# About this task:
Print out the full listing, exactly.
*** Begin section ***
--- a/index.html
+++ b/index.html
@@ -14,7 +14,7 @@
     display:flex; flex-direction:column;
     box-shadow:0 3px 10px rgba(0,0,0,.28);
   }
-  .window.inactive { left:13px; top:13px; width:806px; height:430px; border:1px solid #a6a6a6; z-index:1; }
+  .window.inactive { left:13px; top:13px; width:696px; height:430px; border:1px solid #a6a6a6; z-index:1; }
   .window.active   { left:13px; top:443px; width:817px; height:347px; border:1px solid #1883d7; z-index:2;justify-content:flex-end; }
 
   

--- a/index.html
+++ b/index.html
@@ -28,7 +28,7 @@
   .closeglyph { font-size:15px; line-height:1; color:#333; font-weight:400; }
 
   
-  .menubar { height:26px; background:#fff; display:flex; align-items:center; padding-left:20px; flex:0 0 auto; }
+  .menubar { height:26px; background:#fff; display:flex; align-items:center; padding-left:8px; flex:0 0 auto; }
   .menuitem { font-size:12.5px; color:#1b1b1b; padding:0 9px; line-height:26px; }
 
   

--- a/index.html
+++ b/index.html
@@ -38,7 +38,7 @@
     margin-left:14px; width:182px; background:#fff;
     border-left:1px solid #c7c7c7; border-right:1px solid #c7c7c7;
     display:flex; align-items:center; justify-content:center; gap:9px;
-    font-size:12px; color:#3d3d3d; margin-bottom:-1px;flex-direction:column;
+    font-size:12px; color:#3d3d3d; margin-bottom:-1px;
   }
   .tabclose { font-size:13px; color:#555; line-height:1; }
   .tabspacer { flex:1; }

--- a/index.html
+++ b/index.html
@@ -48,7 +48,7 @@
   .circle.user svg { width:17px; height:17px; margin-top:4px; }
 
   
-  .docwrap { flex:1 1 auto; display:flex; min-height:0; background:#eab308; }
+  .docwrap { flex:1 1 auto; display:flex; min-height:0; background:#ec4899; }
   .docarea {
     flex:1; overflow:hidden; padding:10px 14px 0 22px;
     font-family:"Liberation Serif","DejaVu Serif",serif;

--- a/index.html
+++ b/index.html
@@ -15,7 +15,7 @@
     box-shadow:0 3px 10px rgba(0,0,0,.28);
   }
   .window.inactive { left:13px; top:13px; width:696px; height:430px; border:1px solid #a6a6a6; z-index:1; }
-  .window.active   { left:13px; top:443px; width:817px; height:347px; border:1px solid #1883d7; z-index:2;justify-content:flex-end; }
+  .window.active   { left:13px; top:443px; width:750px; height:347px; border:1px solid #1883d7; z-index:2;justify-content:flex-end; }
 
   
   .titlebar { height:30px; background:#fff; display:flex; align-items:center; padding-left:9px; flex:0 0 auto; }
*** End section ***
# Response area:
--- a/index.html
+++ b/index.html
@@ -14,7 +14,7 @@
     display:flex; flex-direction:column;
     box-shadow:0 3px 10px rgba(0,0,0,.28);
   }
-  .window.inactive { left:13px; top:13px; width:806px; height:430px; border:1px solid #a6a6a6; z-index:1; }
+  .window.inactive { left:13px; top:13px; width:696px; height:430px; border:1px solid #a6a6a6; z-index:1; }
   .window.active   { left:13px; top:443px; width:817px; height:347px; border:1px solid #1883d7; z-index:2;justify-content:flex-end; }
 
   

--- a/index.html
+++ b/index.html
@@ -28,7 +28,7 @@
   .closeglyph { font-size:15px; line-height:1; color:#333; font-weight:400; }
 
   
-  .menubar { height:26px; background:#fff; display:flex; align-items:center; padding-left:20px; flex:0 0 auto; }
+  .menubar { height:26px; background:#fff; display:flex; align-items:center; padding-left:8px; flex:0 0 auto; }
   .menuitem { font-size:12.5px; color:#1b1b1b; padding:0 9px; line-height:26px; }
 
   

--- a/index.html
+++ b/index.html
@@ -38,7 +38,7 @@
     margin-left:14px; width:182px; background:#fff;
     border-left:1px solid #c7c7c7; border-right:1px solid #c7c7c7;
     display:flex; align-items:center; justify-content:center; gap:9px;
-    font-size:12px; color:#3d3d3d; margin-bottom:-1px;flex-direction:column;
+    font-size:12px; color:#3d3d3d; margin-bottom:-1px;
   }
   .tabclose { font-size:13px; color:#555; line-height:1; }
   .tabspacer { flex:1; }

--- a/index.html
+++ b/index.html
@@ -48,7 +48,7 @@
   .circle.user svg { width:17px; height:17px; margin-top:4px; }
 
   
-  .docwrap { flex:1 1 auto; display:flex; min-height:0; background:#eab308; }
+  .docwrap { flex:1 1 auto; display:flex; min-height:0; background:#ec4899; }
   .docarea {
     flex:1; overflow:hidden; padding:10px 14px 0 22px;
     font-family:"Liberation Serif","DejaVu Serif",serif;

--- a/index.html
+++ b/index.html
@@ -15,7 +15,7 @@
     box-shadow:0 3px 10px rgba(0,0,0,.28);
   }
   .window.inactive { left:13px; top:13px; width:696px; height:430px; border:1px solid #a6a6a6; z-index:1; }
-  .window.active   { left:13px; top:443px; width:817px; height:347px; border:1px solid #1883d7; z-index:2;justify-content:flex-end; }
+  .window.active   { left:13px; top:443px; width:750px; height:347px; border:1px solid #1883d7; z-index:2;justify-content:flex-end; }
 
   
   .titlebar { height:30px; background:#fff; display:flex; align-items:center; padding-left:9px; flex:0 0 auto; }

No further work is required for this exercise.